- _THE PROBLEM_
Whichever lines of the entries hold the word "These" should be identified and copied.

[DATA PROVIDED — start]

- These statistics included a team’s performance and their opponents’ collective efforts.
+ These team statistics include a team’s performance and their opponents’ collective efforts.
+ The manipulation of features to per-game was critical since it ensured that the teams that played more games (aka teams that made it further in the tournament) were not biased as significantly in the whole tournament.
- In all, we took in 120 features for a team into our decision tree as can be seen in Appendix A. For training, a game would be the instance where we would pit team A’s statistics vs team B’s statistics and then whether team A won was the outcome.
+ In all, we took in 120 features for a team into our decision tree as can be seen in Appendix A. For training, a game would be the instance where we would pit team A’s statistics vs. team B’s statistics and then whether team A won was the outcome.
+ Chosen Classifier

[DATA PROVIDED — finish]

- _SOLUTION FOR THIS EXERCISE_
- These statistics included a team’s performance and their opponents’ collective efforts.
+ These team statistics include a team’s performance and their opponents’ collective efforts.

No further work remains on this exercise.